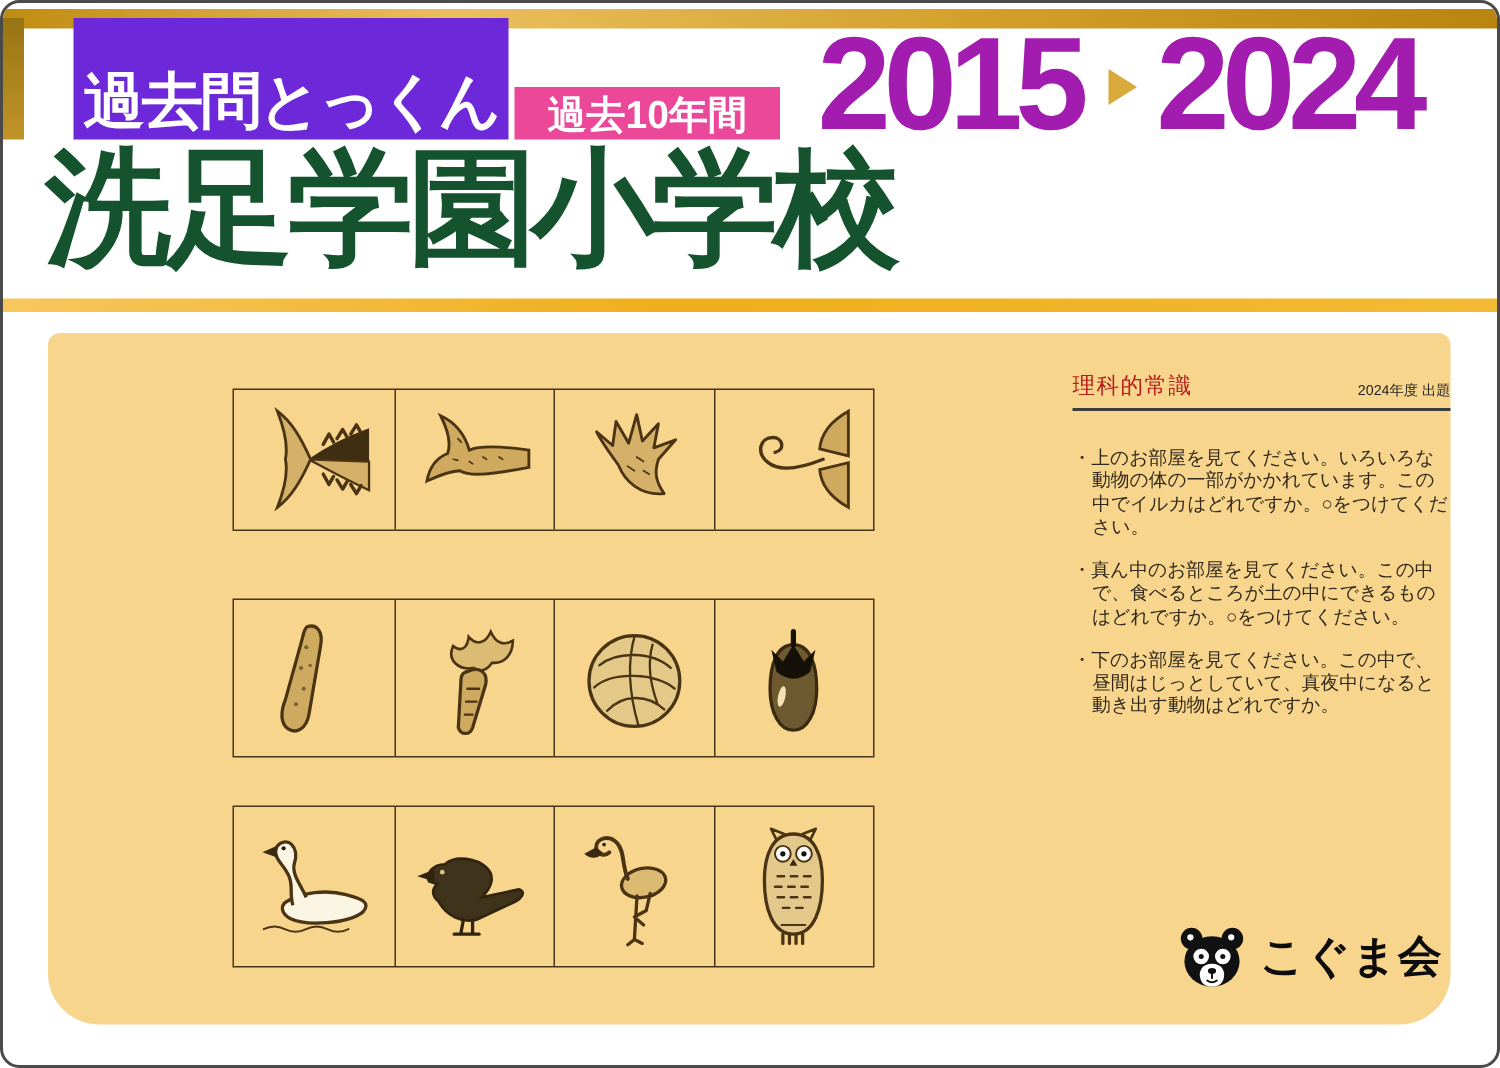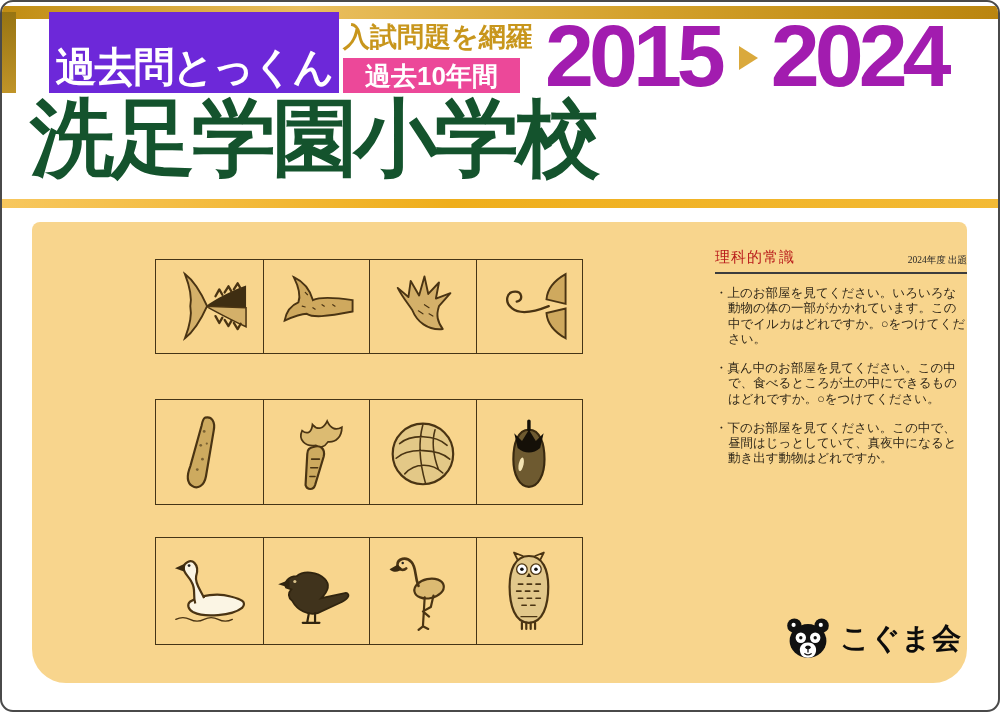--- a/index.html
+++ b/index.html
@@ -81,23 +81,23 @@
   }
   .cell:first-child{ border-left:none; }
   .cell svg{ width:92%; height:92%; }
 
   .qcol{
     position:absolute; left:683px; top:26px; width:252px;
     color:#2e2614;
   }
   .qhead{ display:flex; justify-content:space-between; align-items:flex-end; }
   .qtitle{ font-size:15px; font-weight:normal; color:#b91c1c; letter-spacing:1px; }
-  .qyear{ font-size:9.5px; color:#262626; font-family:Liberation Serif, serif; }
+  .qyear{ font-size:9.5px; color:#262626; font-family:Liberation Sans, sans-serif; }
   .qrule{ border:none; border-top:2px solid #3c3c3c; margin-top:5px; }
-  .qlist{ list-style:none; margin-top:12px;
+  .qlist{ list-style:none; margin-top:24px;
     font-family:"Liberation Serif","DejaVu Serif",serif;
     font-size:12.5px; line-height:1.22; color:#30281a; }
   .qlist li{ padding-left:13px; text-indent:-13px; margin-bottom:14px; }
 
   .logo{
     position:absolute; left:752px; top:394px;
     display:flex; align-items:center; gap:8px;
   }
   .logo .bear{ width:48px; height:45px; display:block; }
   .logo .bear svg{ width:100%; height:100%; }
@@ -106,21 +106,20 @@
 </head>
 <body>
 
 <div class="page">
 
   <div class="topbar"></div>
   <div class="left-strip"></div>
 
   <div class="series-badge">過去問とっくん</div>
 
-  <div class="tagline">入試問題を網羅</div>
 
   <div class="period-badge">過去10年間</div>
 
   <div class="years">
     <span>2015</span>
     <span class="tri"></span>
     <span>2024</span>
   </div>
 
   <h1 class="school-title">洗足学園小学校</h1>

**What you are asked to do**: Transcribe all the entries precisely. Do not include any picture.

**The completed task**:
--- a/index.html
+++ b/index.html
@@ -81,23 +81,23 @@
   }
   .cell:first-child{ border-left:none; }
   .cell svg{ width:92%; height:92%; }
 
   .qcol{
     position:absolute; left:683px; top:26px; width:252px;
     color:#2e2614;
   }
   .qhead{ display:flex; justify-content:space-between; align-items:flex-end; }
   .qtitle{ font-size:15px; font-weight:normal; color:#b91c1c; letter-spacing:1px; }
-  .qyear{ font-size:9.5px; color:#262626; font-family:Liberation Serif, serif; }
+  .qyear{ font-size:9.5px; color:#262626; font-family:Liberation Sans, sans-serif; }
   .qrule{ border:none; border-top:2px solid #3c3c3c; margin-top:5px; }
-  .qlist{ list-style:none; margin-top:12px;
+  .qlist{ list-style:none; margin-top:24px;
     font-family:"Liberation Serif","DejaVu Serif",serif;
     font-size:12.5px; line-height:1.22; color:#30281a; }
   .qlist li{ padding-left:13px; text-indent:-13px; margin-bottom:14px; }
 
   .logo{
     position:absolute; left:752px; top:394px;
     display:flex; align-items:center; gap:8px;
   }
   .logo .bear{ width:48px; height:45px; display:block; }
   .logo .bear svg{ width:100%; height:100%; }
@@ -106,21 +106,20 @@
 </head>
 <body>
 
 <div class="page">
 
   <div class="topbar"></div>
   <div class="left-strip"></div>
 
   <div class="series-badge">過去問とっくん</div>
 
-  <div class="tagline">入試問題を網羅</div>
 
   <div class="period-badge">過去10年間</div>
 
   <div class="years">
     <span>2015</span>
     <span class="tri"></span>
     <span>2024</span>
   </div>
 
   <h1 class="school-title">洗足学園小学校</h1>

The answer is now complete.